Prompt: Which lines of the material contain the word "right"? Show each one.

Exercise data:
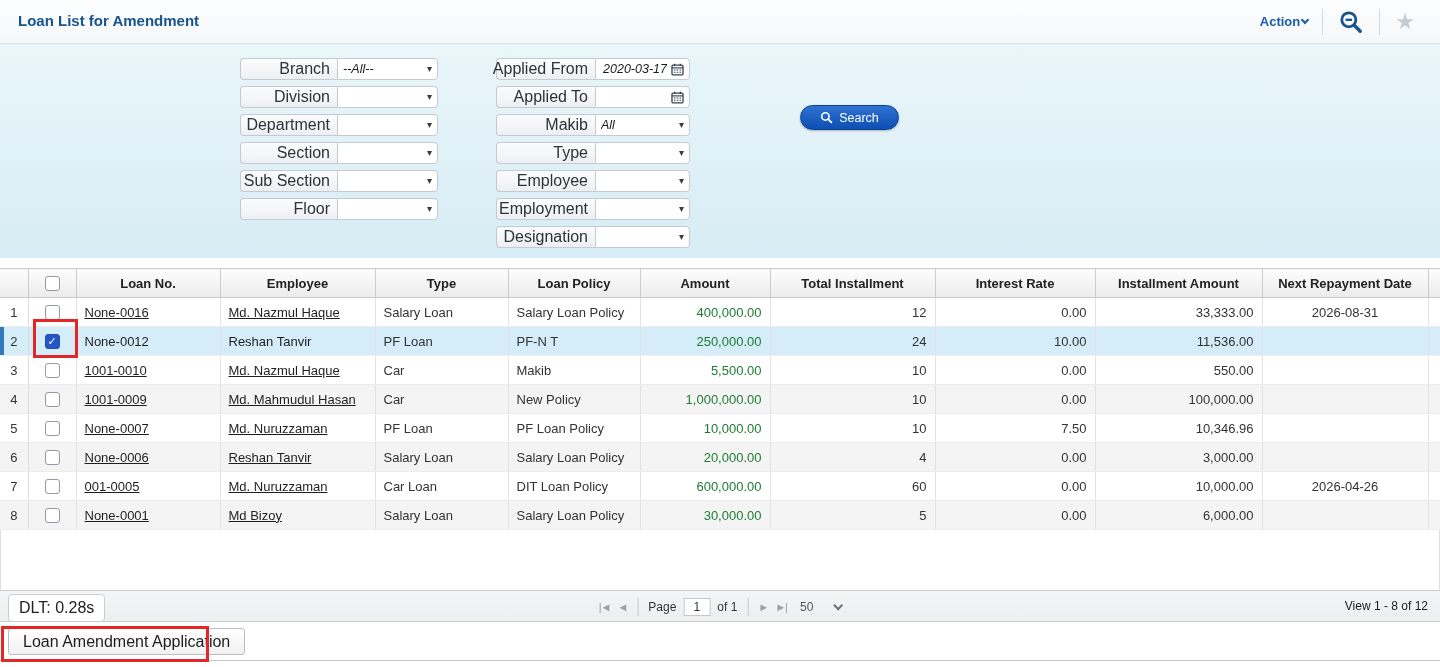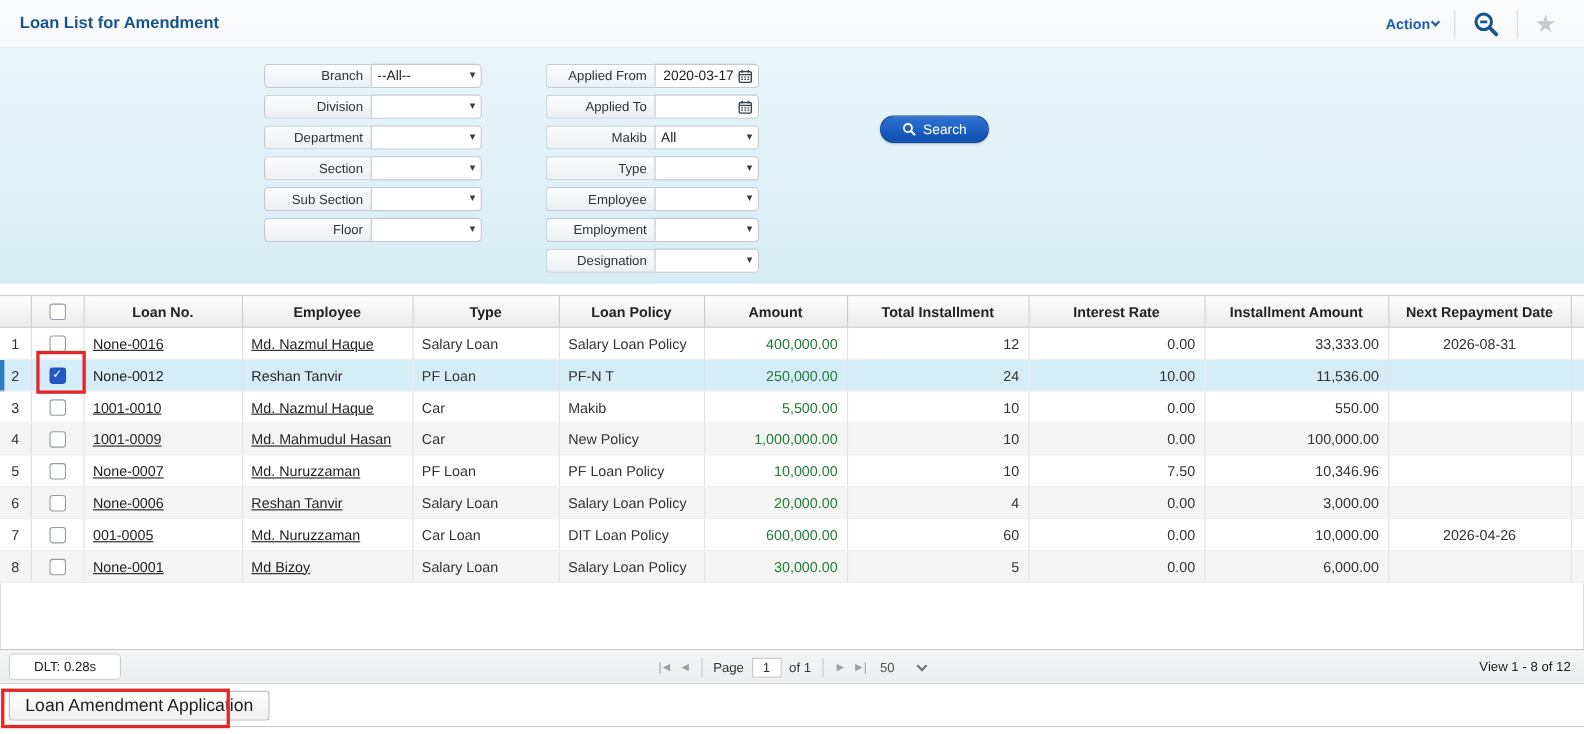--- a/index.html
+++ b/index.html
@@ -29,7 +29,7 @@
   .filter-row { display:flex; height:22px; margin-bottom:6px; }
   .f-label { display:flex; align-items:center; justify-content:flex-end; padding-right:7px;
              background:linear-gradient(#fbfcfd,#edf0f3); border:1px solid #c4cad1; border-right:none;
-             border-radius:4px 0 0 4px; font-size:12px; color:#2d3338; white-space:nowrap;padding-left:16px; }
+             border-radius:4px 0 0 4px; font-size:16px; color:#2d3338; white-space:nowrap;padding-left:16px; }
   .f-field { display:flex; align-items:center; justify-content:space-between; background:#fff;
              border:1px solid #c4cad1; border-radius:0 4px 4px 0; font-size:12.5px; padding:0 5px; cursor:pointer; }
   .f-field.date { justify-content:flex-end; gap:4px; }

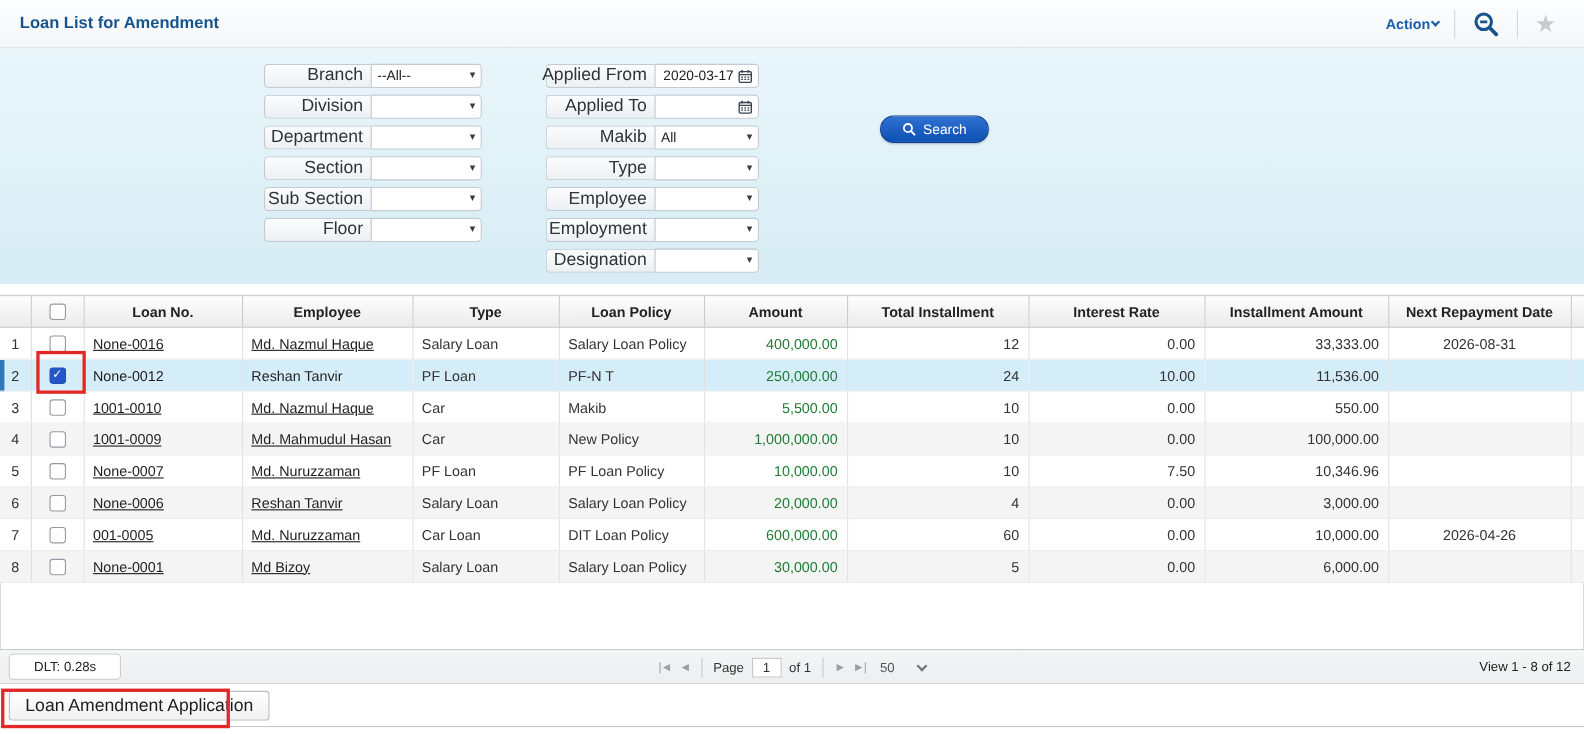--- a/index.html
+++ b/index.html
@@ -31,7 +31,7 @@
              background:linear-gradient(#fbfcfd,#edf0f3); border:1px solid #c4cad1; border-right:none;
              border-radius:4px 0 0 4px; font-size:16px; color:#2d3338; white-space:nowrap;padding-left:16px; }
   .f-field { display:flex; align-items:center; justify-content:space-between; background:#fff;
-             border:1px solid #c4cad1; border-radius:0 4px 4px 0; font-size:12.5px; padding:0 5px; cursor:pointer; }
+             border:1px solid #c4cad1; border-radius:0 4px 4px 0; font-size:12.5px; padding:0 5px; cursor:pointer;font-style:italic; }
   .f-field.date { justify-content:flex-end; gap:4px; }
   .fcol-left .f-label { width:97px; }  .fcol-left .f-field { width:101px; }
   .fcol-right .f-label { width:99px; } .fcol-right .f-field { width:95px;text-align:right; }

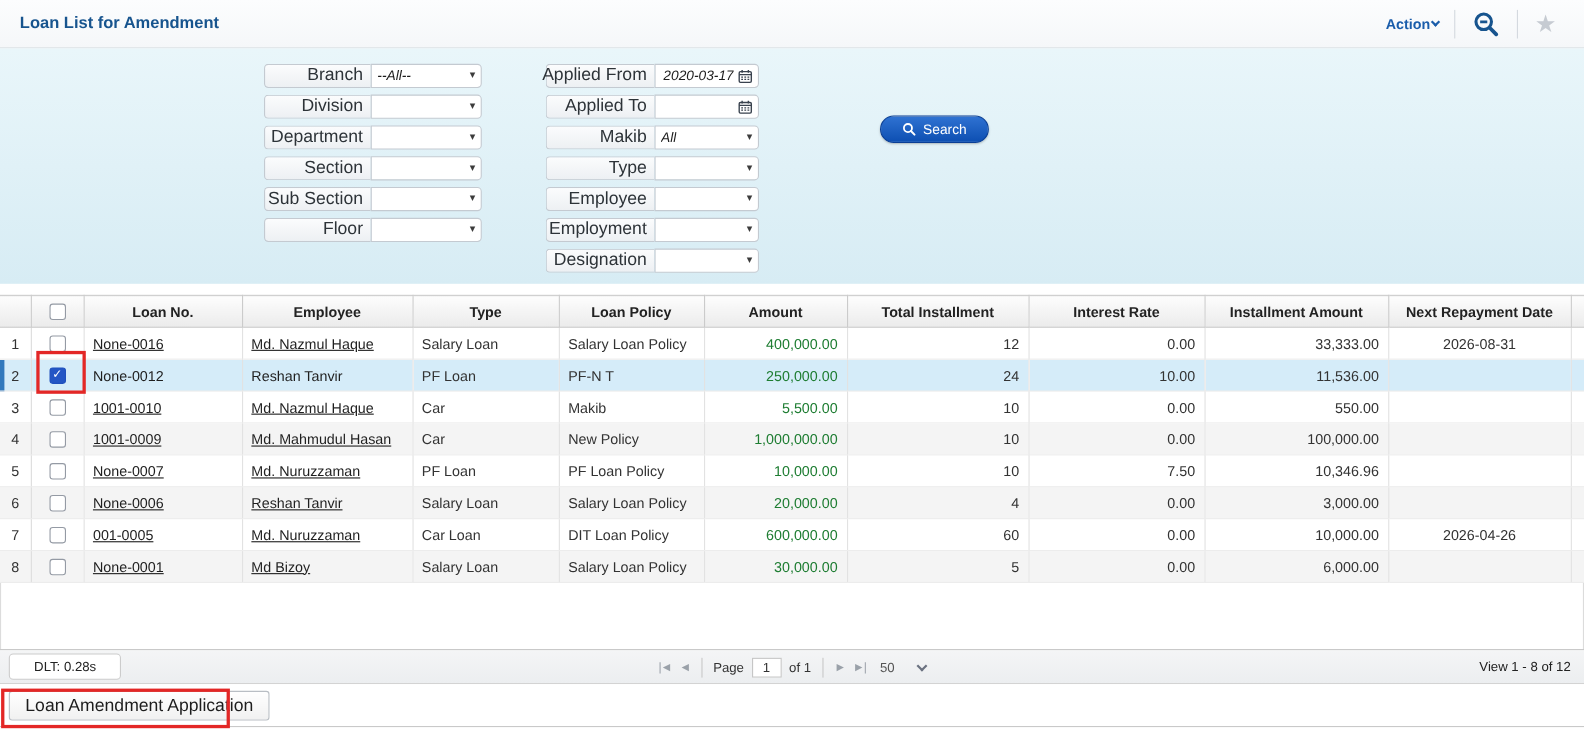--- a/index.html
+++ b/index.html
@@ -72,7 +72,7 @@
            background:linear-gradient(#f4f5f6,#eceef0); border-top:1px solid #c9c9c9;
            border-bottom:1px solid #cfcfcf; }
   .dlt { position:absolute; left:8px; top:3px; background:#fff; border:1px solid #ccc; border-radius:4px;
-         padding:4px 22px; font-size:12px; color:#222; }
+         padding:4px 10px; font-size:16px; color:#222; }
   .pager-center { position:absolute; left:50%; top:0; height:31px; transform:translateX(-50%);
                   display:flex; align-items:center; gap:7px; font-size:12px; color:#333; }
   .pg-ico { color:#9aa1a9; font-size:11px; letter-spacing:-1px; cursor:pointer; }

Answer to the problem:
   .f-label { display:flex; align-items:center; justify-content:flex-end; padding-right:7px;
              background:linear-gradient(#fbfcfd,#edf0f3); border:1px solid #c4cad1; border-right:none;
              background:linear-gradient(#fbfcfd,#edf0f3); border:1px solid #c4cad1; border-right:none;
   .fcol-right .f-label { width:99px; } .fcol-right .f-field { width:95px;text-align:right; }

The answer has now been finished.